The media have played a major role in handing terrorism this victory of acceptability. Qatari-based Al Jazeera television, for example, is still providing Sheikh Yusuf Al-Qaradawi hours of free air time each week to spew his hateful interpretation of the Koran, authorize suicide bombing, and call for jihad against Jews and Americans.


Then came the August 2008 birthday of Samir Kuntar, the unrepentant killer who, in 1979, smashed the head of a four-year-old Israeli girl with his rifle after killing her father before her eyes. Al Jazeera elevated Kuntar to heroic heights with orchestras, fireworks and sword dances, presenting him to 50 million viewers as Arab society's role model. No mainstream Western media outlet dared to expose Al Jazeera efforts to warp its young viewers into the likes of Kuntar. Al Jazeera's management continues to receive royal treatment in all major press clubs.


Some American pundits and TV anchors didn't seem much different from Al Jazeera in their analysis of the recent war in Gaza. Bill Moyers was quick to lend Hamas legitimacy as a "resistance" movement, together with honorary membership in PBS's imaginary "cycle of violence." In his Jan. 9 TV show, Mr. Moyers explained to his viewers that "each [side] greases the cycle of violence, as one man's terrorism becomes another's resistance to oppression." He then stated -- without blushing -- that for readers of the Hebrew Bible "God-soaked violence became genetically coded." The "cycle of violence" platitude allows analysts to empower terror with the guise of reciprocity, and, amazingly, indict terror's victims for violence as immutable as DNA.

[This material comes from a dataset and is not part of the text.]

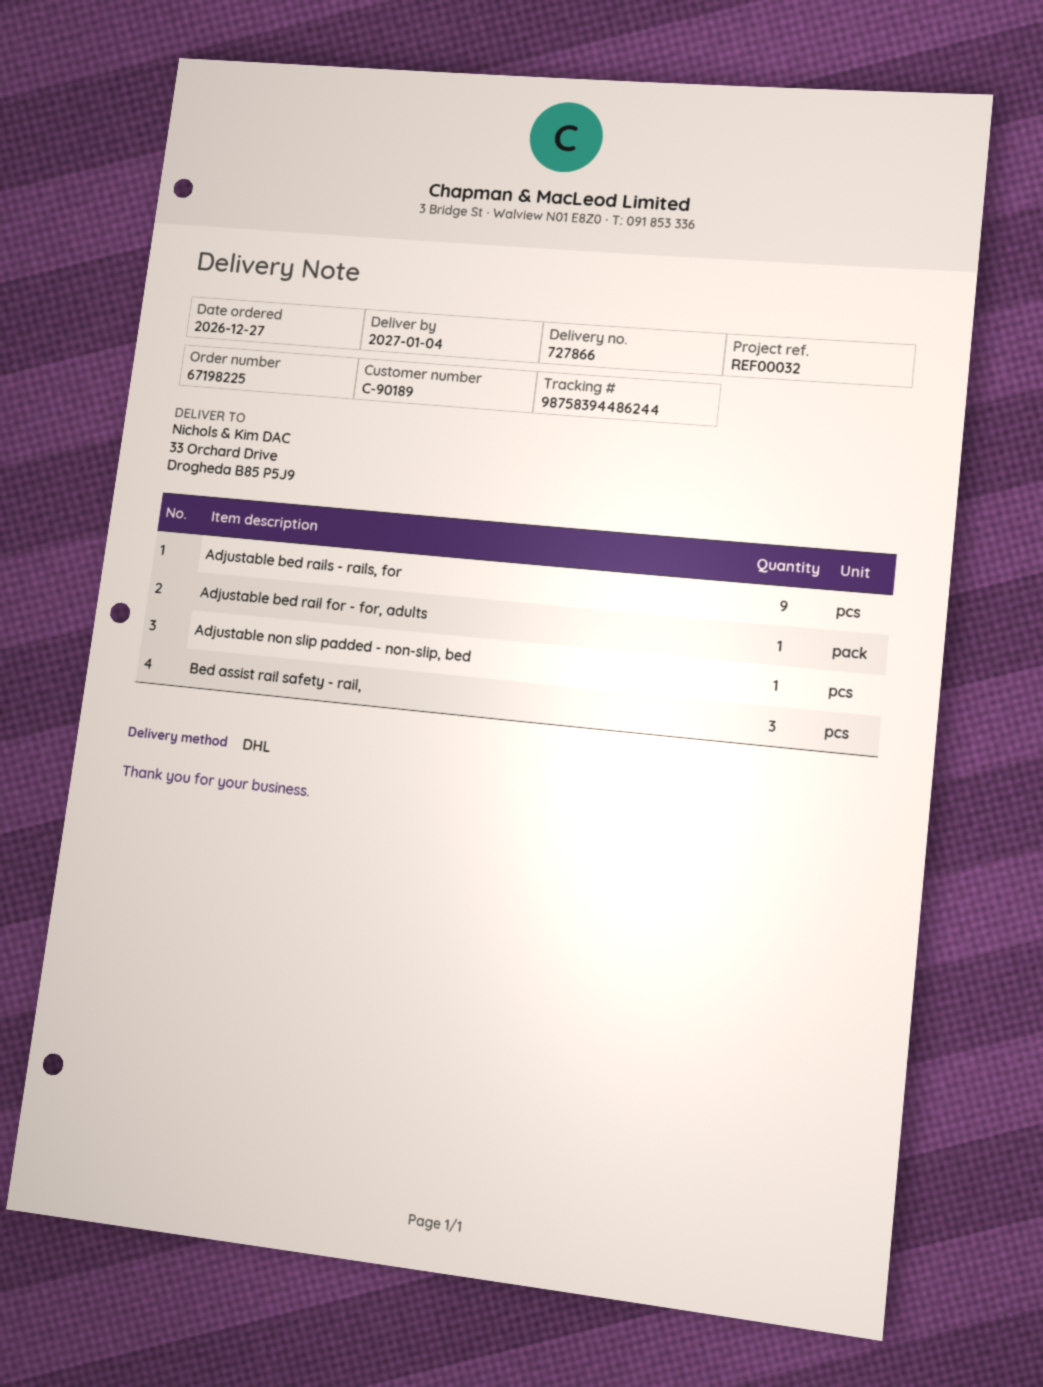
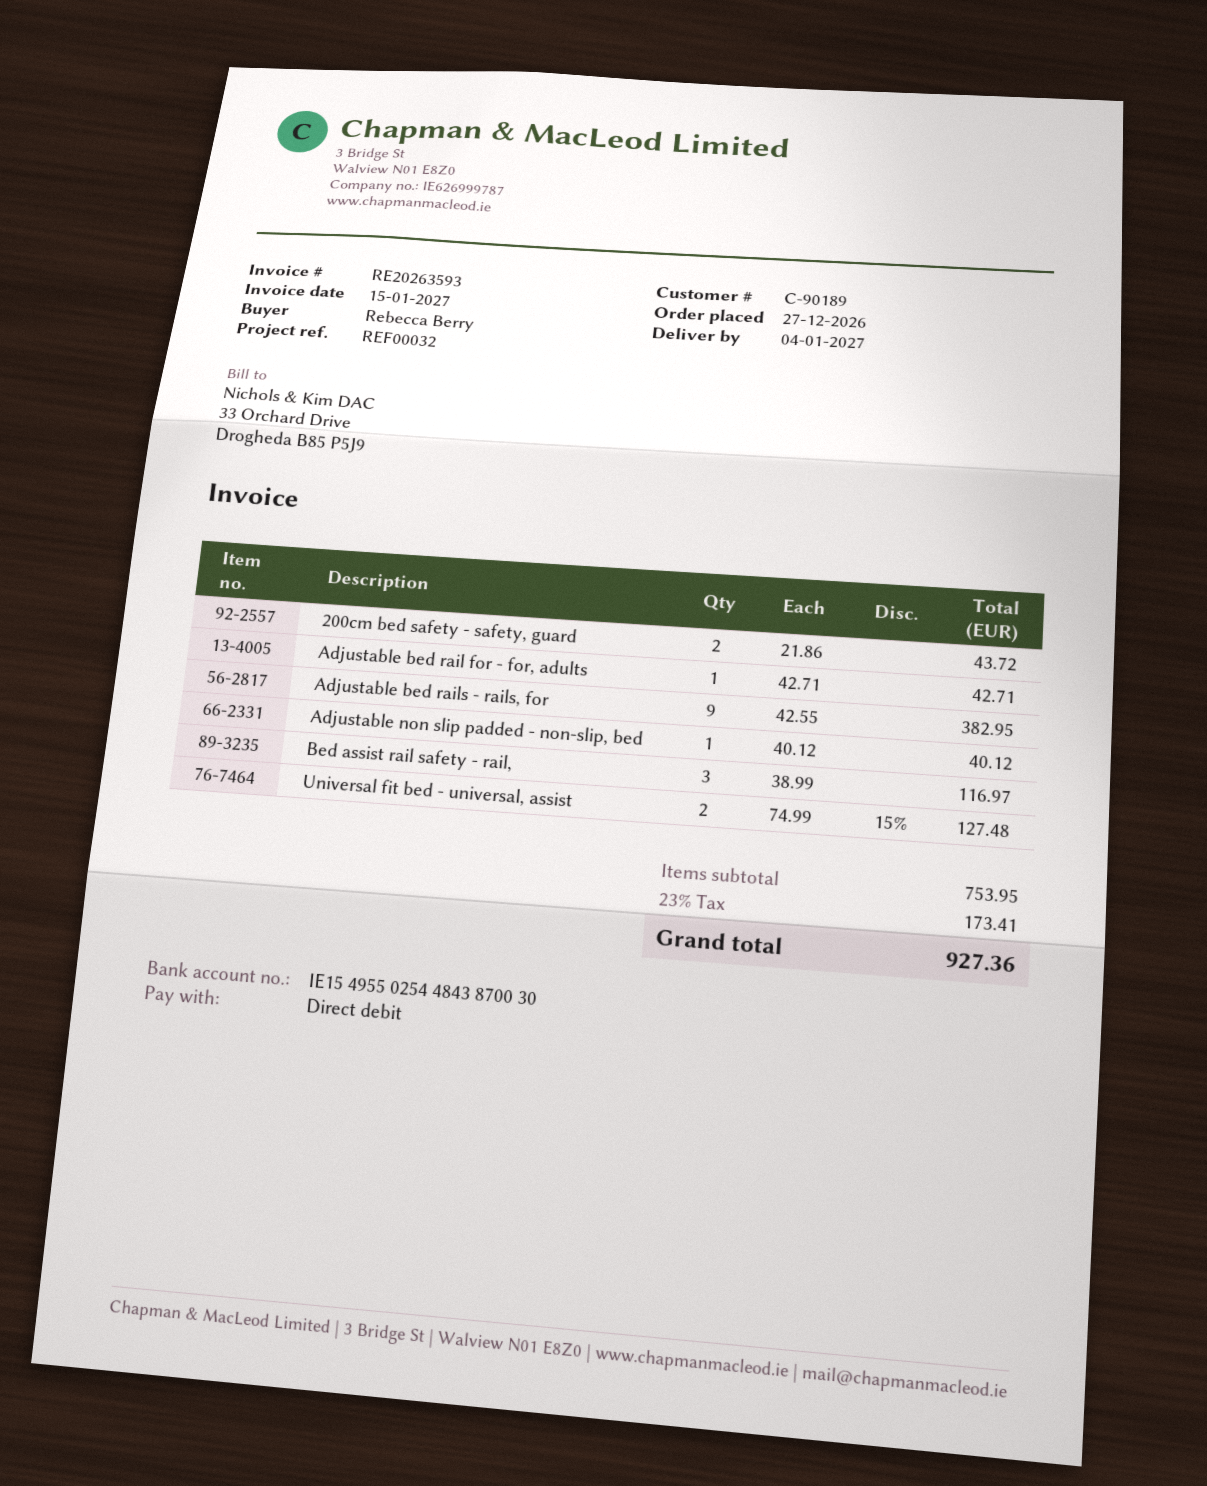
200cm bed safety - safety, guard: none -> 2
Universal fit bed - universal, assist: none -> 2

When we ask ourselves what it is about the American psyche that enables genocidal organizations like Hamas -- the charter of which would offend every neuron in our brains -- to become tolerated in public discourse, we should take a hard look at our universities and the way they are currently being manipulated by terrorist sympathizers.
At my own university, UCLA, a symposium last week on human rights turned into a Hamas recruitment rally by a clever academic gimmick. The director of the Center for Near East Studies carefully selected only Israel bashers for the panel, each of whom concluded that the Jewish state is the greatest criminal in human history.


The primary purpose of the event was evident the morning after, when unsuspecting, uninvolved students read an article in the campus newspaper titled, "Scholars say: Israel is in violation of human rights in Gaza," to which the good name of the University of California was attached. This is where Hamas scored its main triumph -- another inch of academic respectability, another inroad into Western minds.


Danny's picture is hanging just in front of me, his warm smile as reassuring as ever. But I find it hard to look him straight in the eyes and say: You did not die in vain.